I am still working on finding my happy place, and getting out of the emotional slump that only family can provide. This is an imaginary place, from a memory of one of my women's retreats to Land Between the Lakes. I found the horizon line to look a bit crooked, even though I measured it, and I think it is a visual problem with the slope of the hills and trees. Nevertheless, I am quite pleased with the effect, and I worked diligently on representing both cirrus and stratus clouds in a believable manner. When I was much younger, I did some flight schools, and my favorite thing about them was to fly through and above the clouds. While I would have liked to go on to be a pilot, the fuel became too expensive to log enough hours, so I continued with my pursuit to become an artist.
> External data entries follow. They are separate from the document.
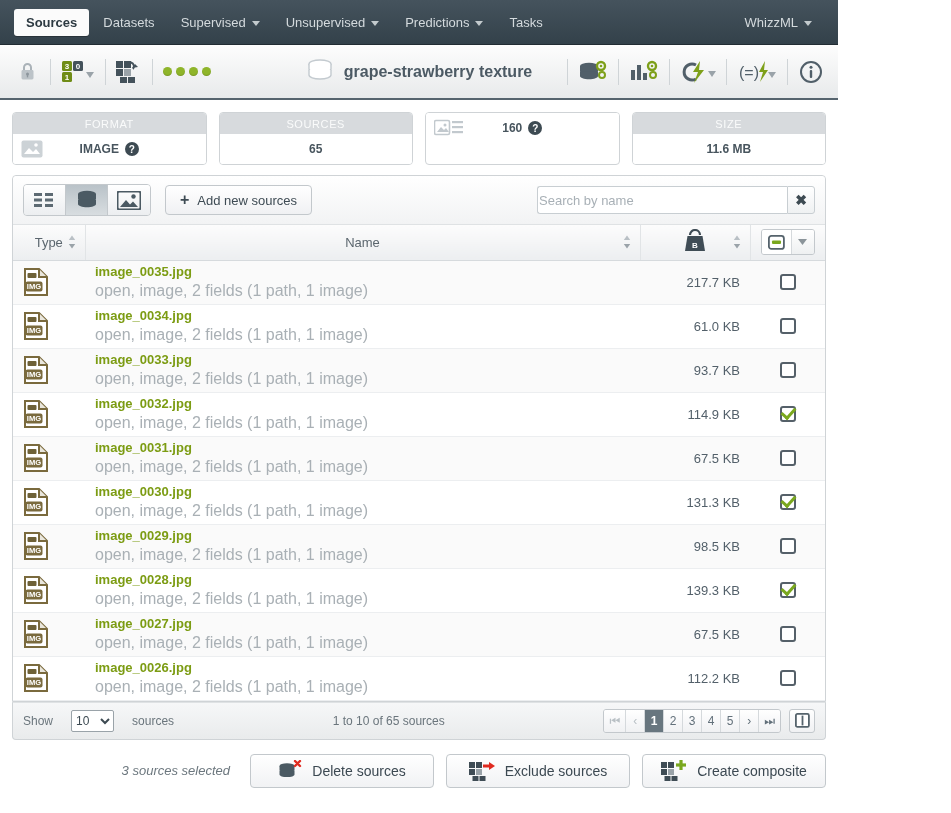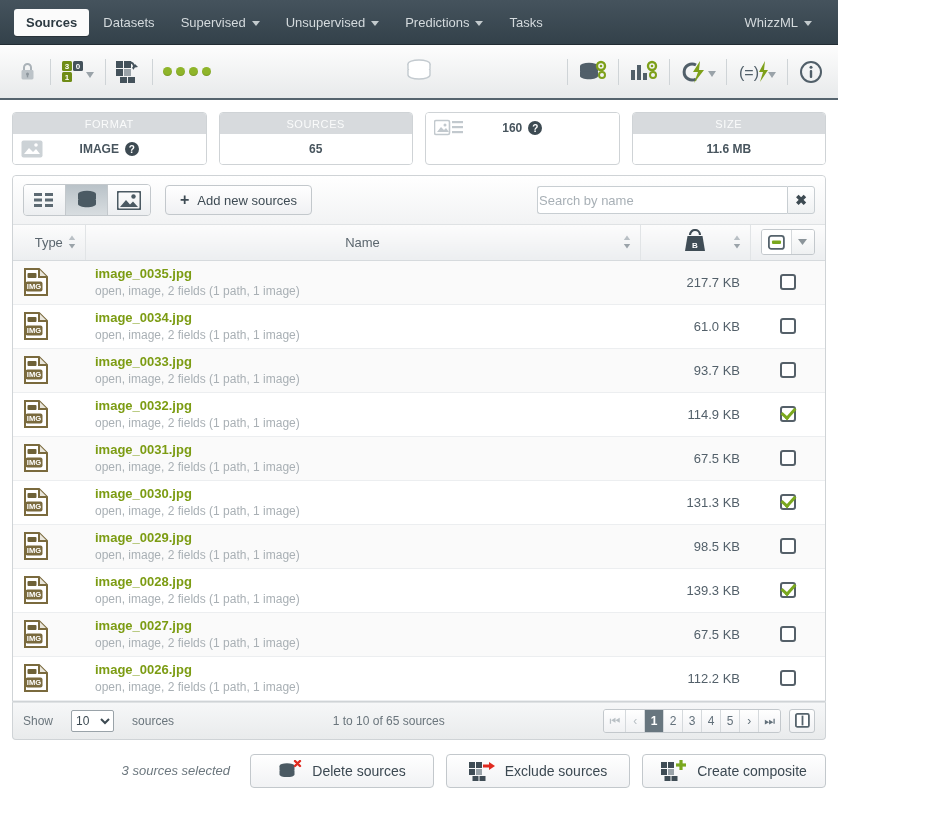--- a/index.html
+++ b/index.html
@@ -205,21 +205,21 @@
     height: 44px;
     padding: 0 10px;
     border-bottom: 1px solid #eceef0;
     font-size: 13px;
     vertical-align: middle;
   }
   tbody tr.odd td { background: #fafafa; }
   tbody tr.even td { background: #ffffff; }
   td.cell-type { text-align: left; padding-left: 18px; }
   .fname { color: #7c9c13; font-weight: bold; font-size: 13px; cursor: pointer; }
-  .fmeta { color: #a9b0b5; font-size: 12px; margin-top: 3px; }
+  .fmeta { color: #a9b0b5; font-size: 16px; margin-top: 3px; }
   td.cell-size { text-align: right; color: #53606a; padding-right: 24px;}
   td.cell-check { text-align: center; }
 
   .chk {
     width: 16px; height: 16px;
     border: 2px solid #556069;
     border-radius: 3px;
     display: inline-block;
     position: relative;
     background: #fff;
@@ -384,20 +384,21 @@
     </div>
 
     <div class="title-wrap">
       <span>
         <svg width="28" height="30" viewBox="0 0 28 30">
           <ellipse cx="14" cy="7" rx="11" ry="4" fill="#fff" stroke="#c3cacf" stroke-width="1.4"></ellipse>
           <path d="M3 7v5c0 2.2 4.9 4 11 4s11-1.8 11-4V7" fill="#fff" stroke="#c3cacf" stroke-width="1.4"></path>
           <path d="M3 13v5c0 2.2 4.9 4 11 4s11-1.8 11-4v-5" fill="#fff" stroke="#c3cacf" stroke-width="1.4"></path>
         </svg>
       </span>
+      <span class="title-text">grape-strawberry texture</span>
     </div>
 
     <div class="ohright">
       <div class="sep"></div>
       <div class="icon-btn">
         <svg width="30" height="26" viewBox="0 0 30 26">
           <ellipse cx="11" cy="7" rx="9" ry="3.2" fill="#515f69"></ellipse>
           <path d="M2 7v5c0 1.8 4 3.2 9 3.2s9-1.4 9-3.2V7" fill="#515f69"></path>
           <path d="M2 12.5V17c0 1.8 4 3.2 9 3.2s9-1.4 9-3.2v-4.5" fill="#515f69"></path>
           <circle cx="23" cy="7" r="4" fill="none" stroke="#7ea01a" stroke-width="2.4"></circle>

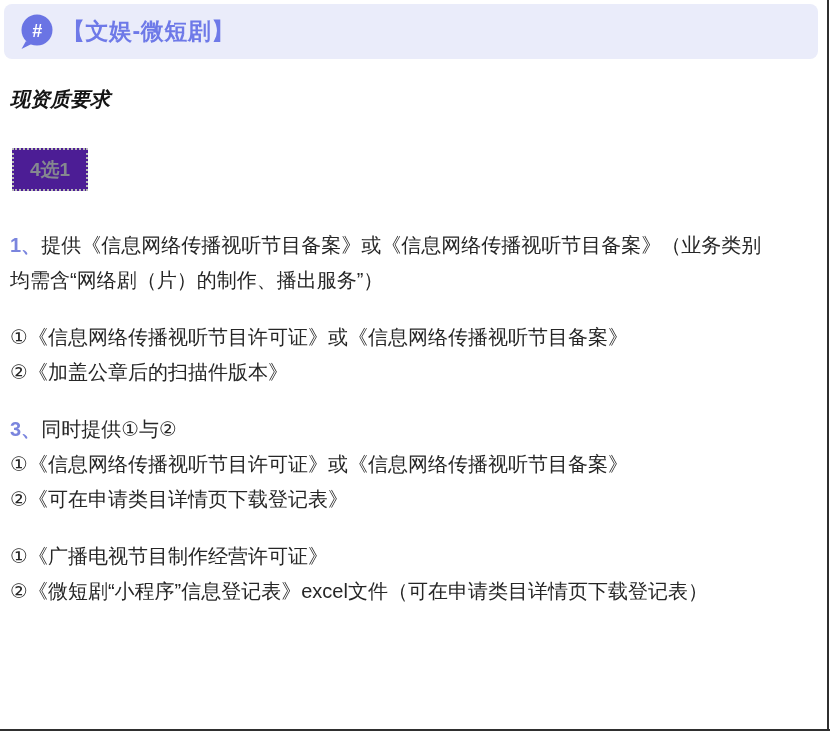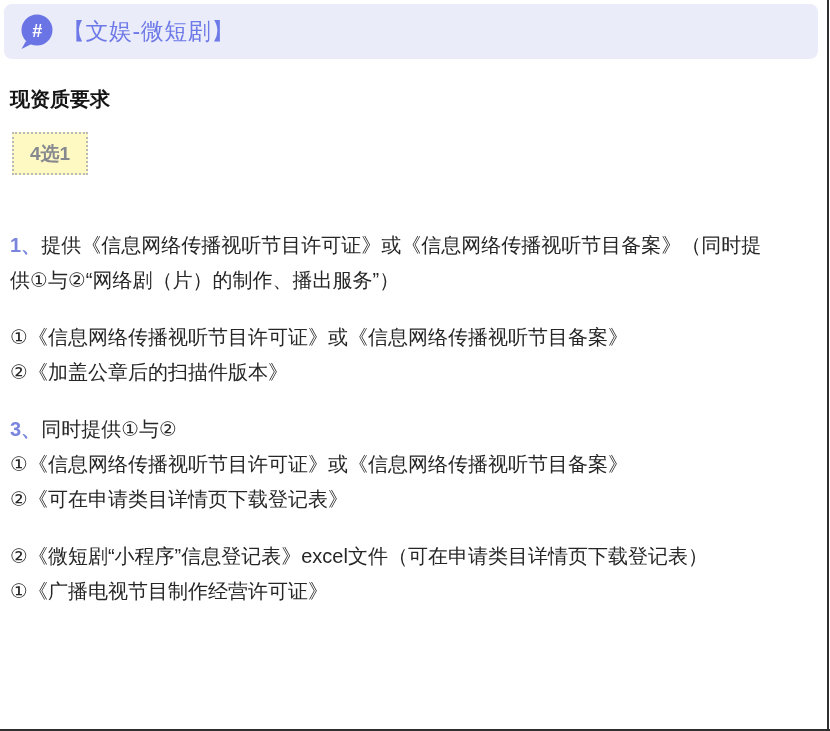--- a/index.html
+++ b/index.html
@@ -33,44 +33,45 @@
     width: 814px; height: 55px;
     background: #eaecfa;
     border-radius: 8px;
     display: flex;
     align-items: center;
     padding-left: 14px;
   }
   .bubble-icon { display: inline-flex; margin-right: 8px; }
   .topic-title {
     color: #6e79e8;
-    font-weight: normal;
+    font-weight: bold;
     font-size: 23px;
     letter-spacing: 0.5px;
   }
   .section-heading {
     position: absolute;
     left: 10px; top: 86px;
     font-size: 20px;
     font-weight: bold;
     color: #141414;
+    font-style: italic;
   }
   .choose-badge {
     position: absolute;
-    left: 12px; top: 132px;
+    left: 12px; top: 148px;
     min-width: 76px; height: 43px;
     border: 2px dotted #b9b9b9;
     color: #85888f;
     font-weight: bold;
     font-size: 19px;
     display: flex;
     align-items: center;
     justify-content: center;
     padding: 0 14px;
-    background: #fef9c3;
+    background: #4c1d95;
   }
   .content {
     position: absolute;
     left: 10px; top: 228px;
     width: 812px;
   }
   .req { margin-bottom: 22px; }
   .req p {
     font-size: 20px;
     line-height: 35px;
@@ -98,37 +99,37 @@
     <span class="topic-title">【文娱-微短剧】</span>
   </header>
 
   <h2 class="section-heading">现资质要求</h2>
 
   <div class="choose-badge">4选1</div>
 
   <main class="content">
 
     <section class="req">
-      <p class="intro-long"><span class="num">1、</span><span>提供《信息网络传播视听节目许可证》或《信息网络传播视听节目备案》（同时提供①与②“网络剧（片）的制作、播出服务”）</span></p>
+      <p class="intro-long"><span class="num">1、</span><span>提供《信息网络传播视听节目备案》或《信息网络传播视听节目备案》（业务类别均需含“网络剧（片）的制作、播出服务”）</span></p>
     </section>
 
     <section class="req">
       <p>①《信息网络传播视听节目许可证》或《信息网络传播视听节目备案》</p>
       <p>②《加盖公章后的扫描件版本》</p>
     </section>
 
     <section class="req">
       <p><span class="num">3、</span><span>同时提供①与②</span></p>
       <p>①《信息网络传播视听节目许可证》或《信息网络传播视听节目备案》</p>
       <p>②《可在申请类目详情页下载登记表》</p>
     </section>
 
     <section class="req">
+      <p>①《广播电视节目制作经营许可证》</p>
       <p>②《微短剧“小程序”信息登记表》excel文件（可在申请类目详情页下载登记表）</p>
-      <p>①《广播电视节目制作经营许可证》</p>
     </section>
 
   </main>
 
   <div class="frame-right"></div>
   <div class="frame-bottom"></div>
 
 </div>
 
 </body></html>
Still, clouds are close to my heart as a subject!
Monday, May 19, 2014
Thursday, May 8, 2014
It is amazing how emotional stress can really drop you into the abyss...it has taken me a few weeks to be able to paint again. When I did start painting, it was in my mind to go to my 'happy place'. So here is "My Happy Place #1". It is an image out of my imagination. A combination of golden fields from Wyoming, vineyards of California, and forests of the Midwest. I worked hard to make the cumulus clouds believable. This is a painting done in acrylic on a 5"x5" canvas. I have already begun "Happy Place #2", so stay tuned! Oh, and I am trying to listen to that inner voice that tells me when to STOP painting. Usually I want to add detail, make everything perfect, and smooth. This time I stopped in time to leave some really good shadows in the golden fields...Yeah!